Now don't get me wrong, I'm not writing this in the hopes of someone giving me the solution. But what I would like to know is if anyone has actually solved this puzzle, or indeed seen anyone else solve this puzzle. Replies on a postcard please! Or email me...that's probably a better way to go.

Fingers crossed I'll be able to update this post sometime soon with news of success!

EDIT: I've had quite a few replies with solving suggestions, and all of them were incredibly promising. However none have proven effective yet, so please do keep the ideas coming!

UPDATE: Alles Roger has now been solved! Check it out!

For more about Roger D check out my past posts on some of his other puzzles (R2D2WasserhahnPropeller).

Friday, 1 July 2011

Four Fit

I may have mentioned that a couple of months ago I attended the Gadget Show Live in Birmingham, and this was kind of combined with the Midlands Puzzle Party No.2 (MPP2) as a load of us puzzlers were all going to be in the same place anyway. After the GSL we all met up at a nearby(ish) pub to sit down with a few puzzles over some drinks and have a chat, which is always a welcome thing since we have a common interest that most of us could talk about for hours at a time.

I know...I'm rambling aren't I? I haven't posted in a while so I'm making up for it in my word count.

Anyway; One of the guys that was there (going by the name of Allard) brought along a really nicely made puzzle that he recently acquired from master puzzle creator Tom Lensch, designed by the infamous Stewart Coffin.

And here it is:

It goes by the name of Four Fit, and it is number 217 in Stewart Coffin's numbering system. And at first glance you may think that it is a simple four-piece packing puzzle, and you'd be half definitely has four pieces.

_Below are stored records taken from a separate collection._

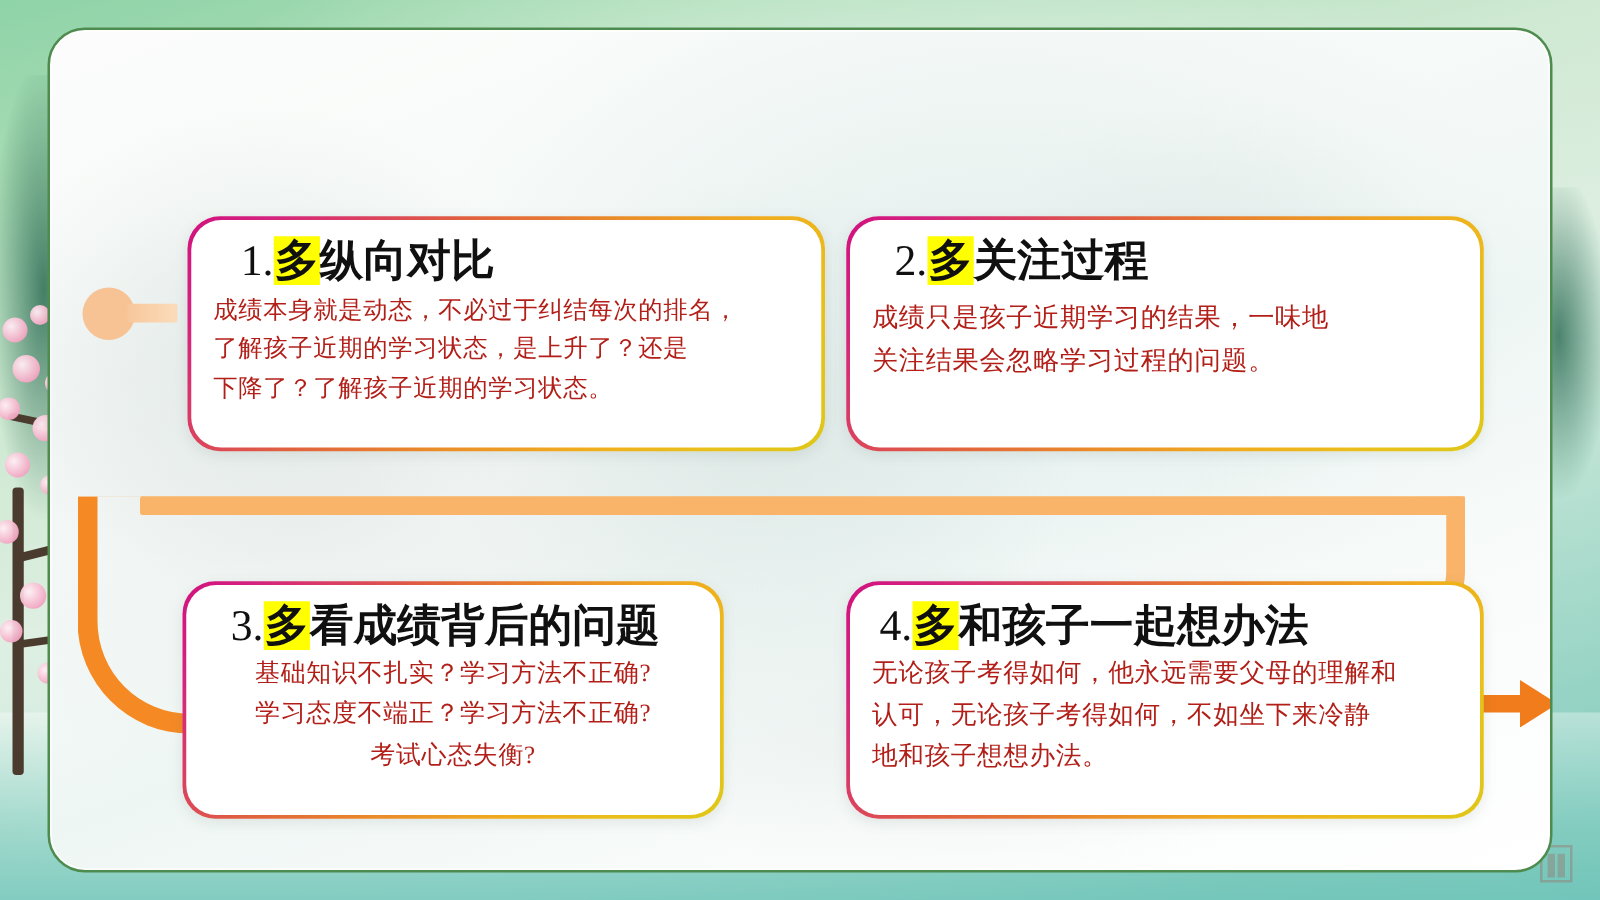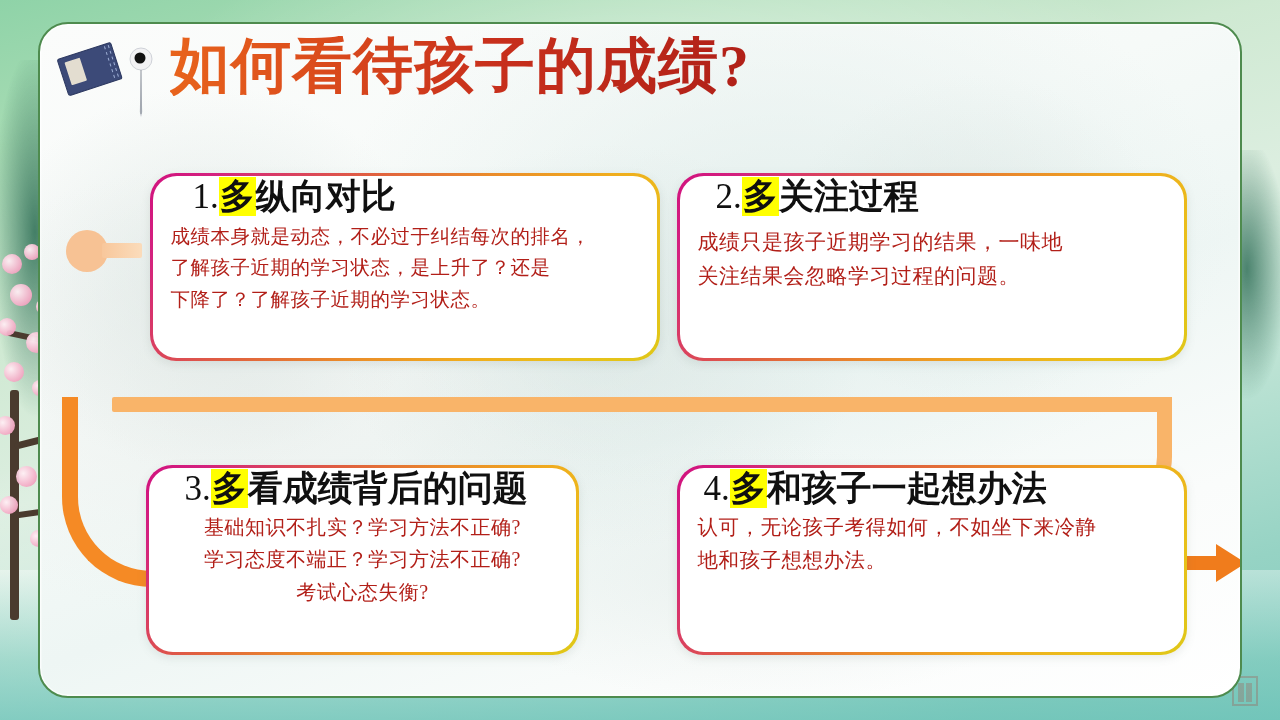"如何看待孩子的成绩?" div { html: <div> <svg> <g> <rect></rect> <rect></rect> <rect></rect> <line></line> <line></line> </g> </svg> <svg> <ellipse></ellipse> <ellipse></ellipse> <ellipse></ellipse> <path></path> <line></line> </svg> <div>如何看待孩子的成绩?</div> </div> -> none }
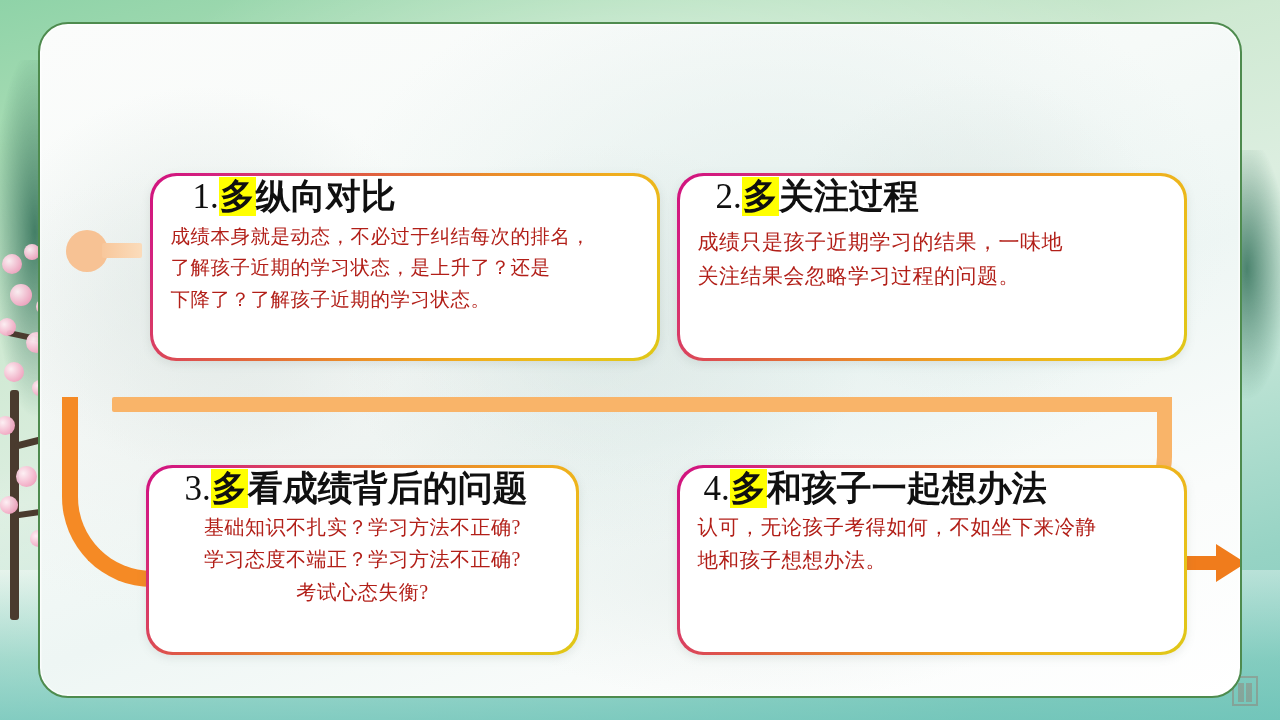"1.多纵向对比" .card-inner { padding: 0 18px 10px 18px -> 12px 18px 10px 18px }
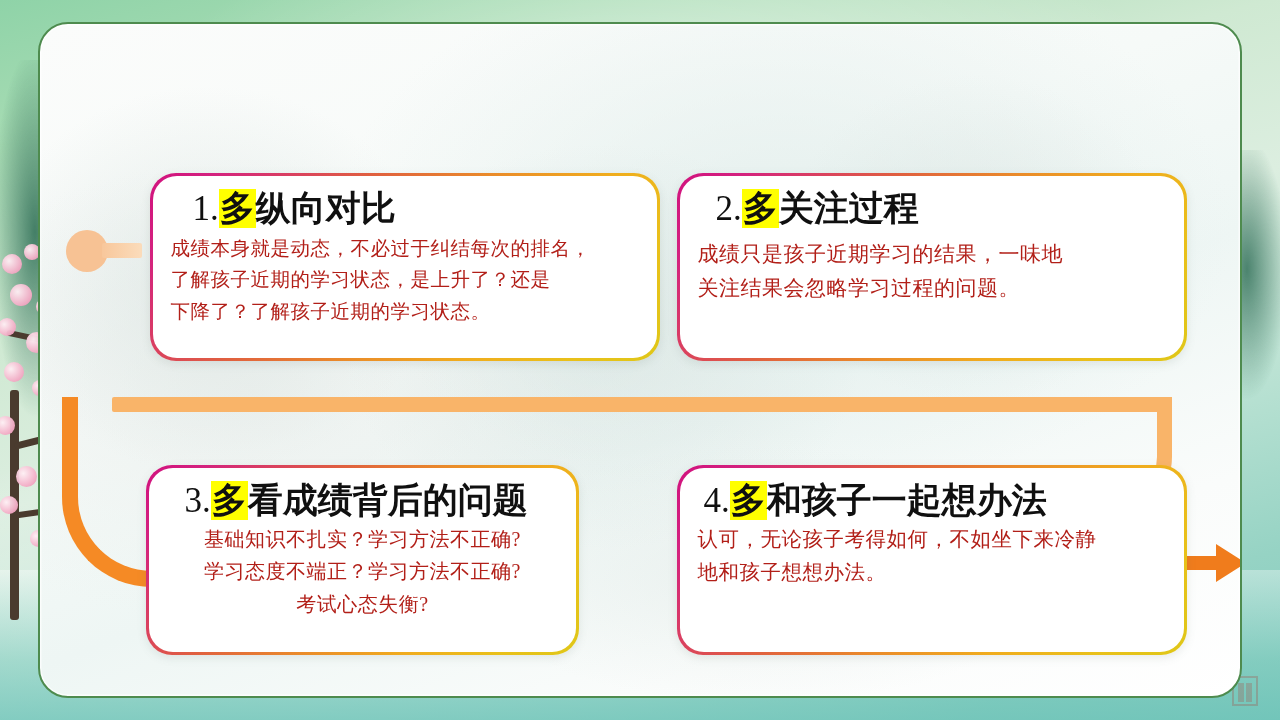"无论孩子考得如何，他永远需要父母的理解和" div { html: none -> <div>无论孩子考得如何，他永远需要父母的理解和</div> }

I recently wrote a post about another of Stewart's designs called Cruiser (or Quattro Formaggi in that particular case), and that was also a four-piece packing puzzle. I made the mistake of underestimating that one, and I have to say that I did the same with Four Fit. I sat at that table in the pub garden messing around with this puzzle for probably around 30-45 minutes with no great success, and sadly the time for me to depart came around quicker than I could solve the puzzle.
Four Fit had temporarily bested me, and I didn't like that, so I asked Allard a little while later if he reckoned I could get hold of a copy for myself. He suggested that I get in touch with Tom as he may still have some available. I gave that a go and as luck would have it he did indeed have some in the process of being built, so I put my name down for one.

When Four Fit arrived I sat down with it and managed to solve it in about 10 minutes or so, but coupled with the time I had already spent on it that makes it a pretty hard puzzle in my book. Although I would say that it's not so difficult that it makes you lose hope (like many puzzles have done to me in the past), so it's good to give to anyone to try out.

If you're interested in getting a copy you could try what I did and ask Tom if he has any more available, because his craftsmanship is superb. But failing that keep an eye out on all of those puzzle auctions, because I know that one just sold recently, so they are around.